Secara bulanan, inflasi tercatat 0,2 persen (month-to-month/mtm), dengan kelompok makanan menjadi salah satu kontributor terbesar. Fixed Income Analyst Mirae Asset Sekuritas Indonesia Jessica Tasijawa mengatakan tekanan inflasi perlu terus dipantau hingga akhir tahun karena terdapat risiko gangguan pasokan pangan.

"Meski inflasi meningkat, kami belum melihat indikasi kuat adanya tekanan inflasi yang bersifat luas dari sisi permintaan. Namun, risiko supply-side, terutama dari potensi El Niño yang tinggi hingga awal tahun 2027, dapat membuat Bank Indonesia tetap berhati-hati dalam menjaga stabilitas inflasi dan Rupiah,” ujar Jessica.

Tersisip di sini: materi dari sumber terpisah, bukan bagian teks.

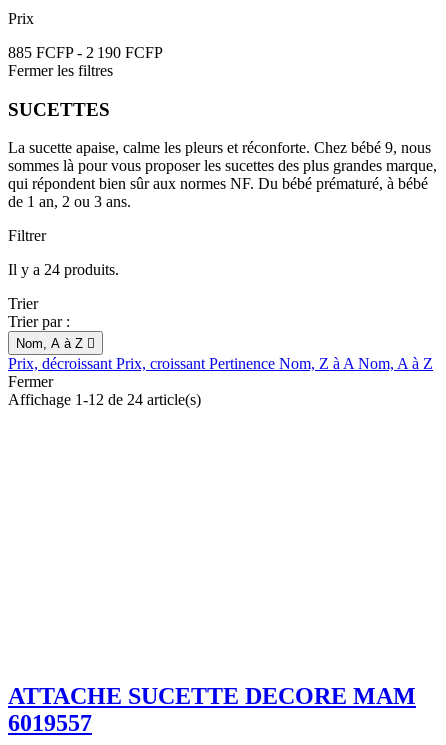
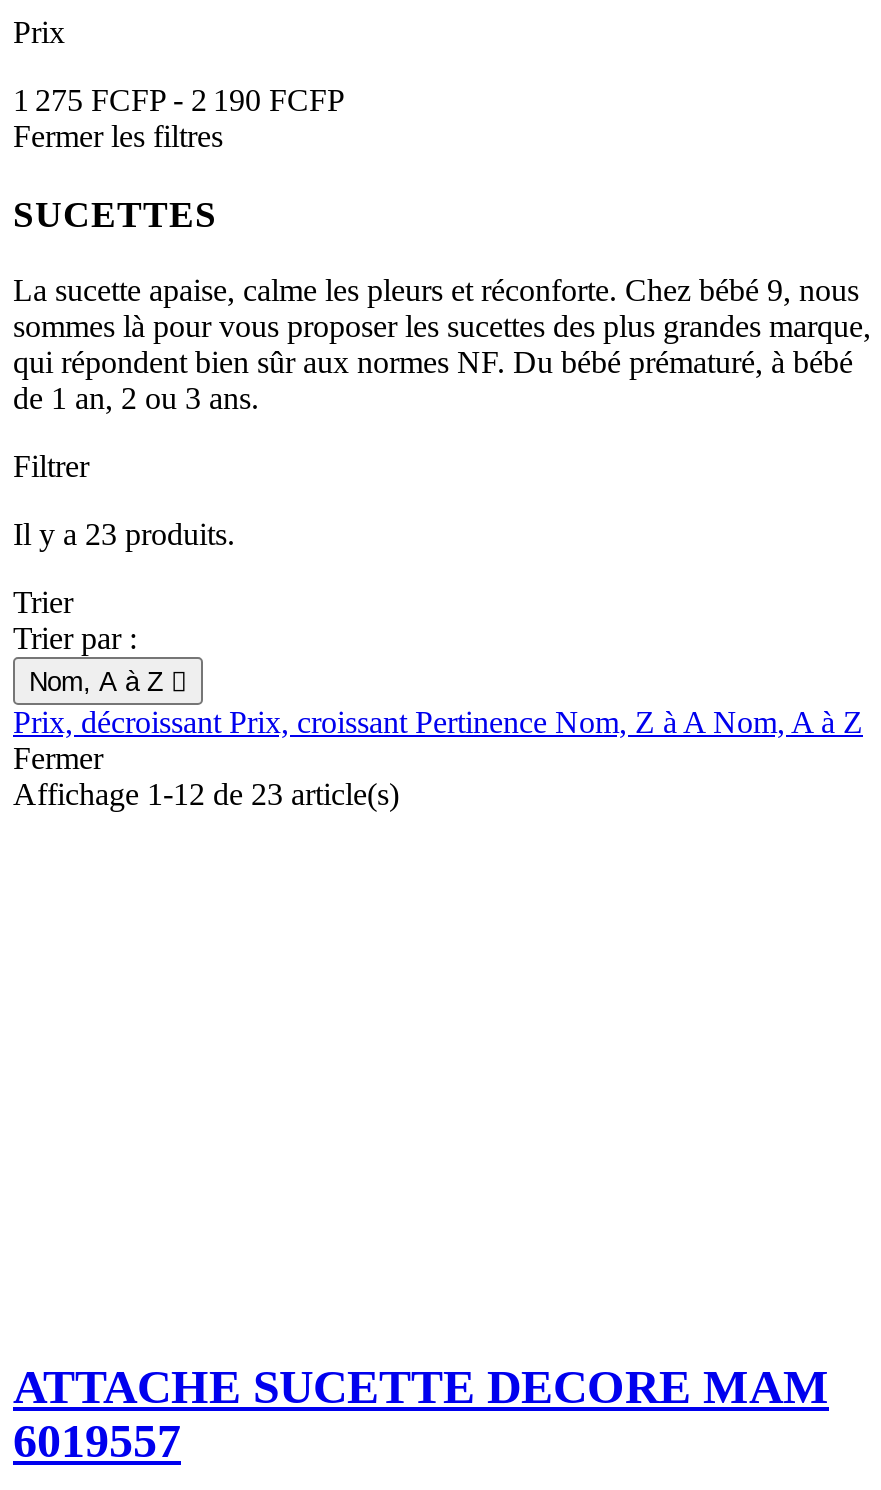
- 885 FCFP - 2 190 FCFP
+ 1 275 FCFP - 2 190 FCFP

- Il y a 24 produits.
+ Il y a 23 produits.

- Affichage 1-12 de 24 article(s)
+ Affichage 1-12 de 23 article(s)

Mirae Asset memperkirakan inflasi berada di kisaran 3,0 persen-3,5 persen pada akhir 2026, dengan risiko kenaikan masih terbuka.

Sementara itu, pemulihan permintaan domestik masih berlangsung tidak merata. Purchasing Managers’ Index (PMI) manufaktur Indonesia kembali berada di zona kontraksi pada Agustus 2026 dengan level 49,8. Core inflation juga hanya meningkat tipis menjadi 1,93 persen yoy.

Kondisi tersebut menunjukkan kenaikan inflasi belum sepenuhnya mencerminkan penguatan daya beli maupun pemulihan permintaan domestik yang solid.

Mirae Asset menilai ruang penguatan IHSG masih terbuka, terutama apabila aliran dana asing ke saham-saham large-cap dan perbankan terus berlanjut. Namun, keberlanjutan penguatan pasar tetap bergantung pada stabilitas rupiah, pergerakan yield global, perkembangan inflasi, serta pemulihan permintaan domestik.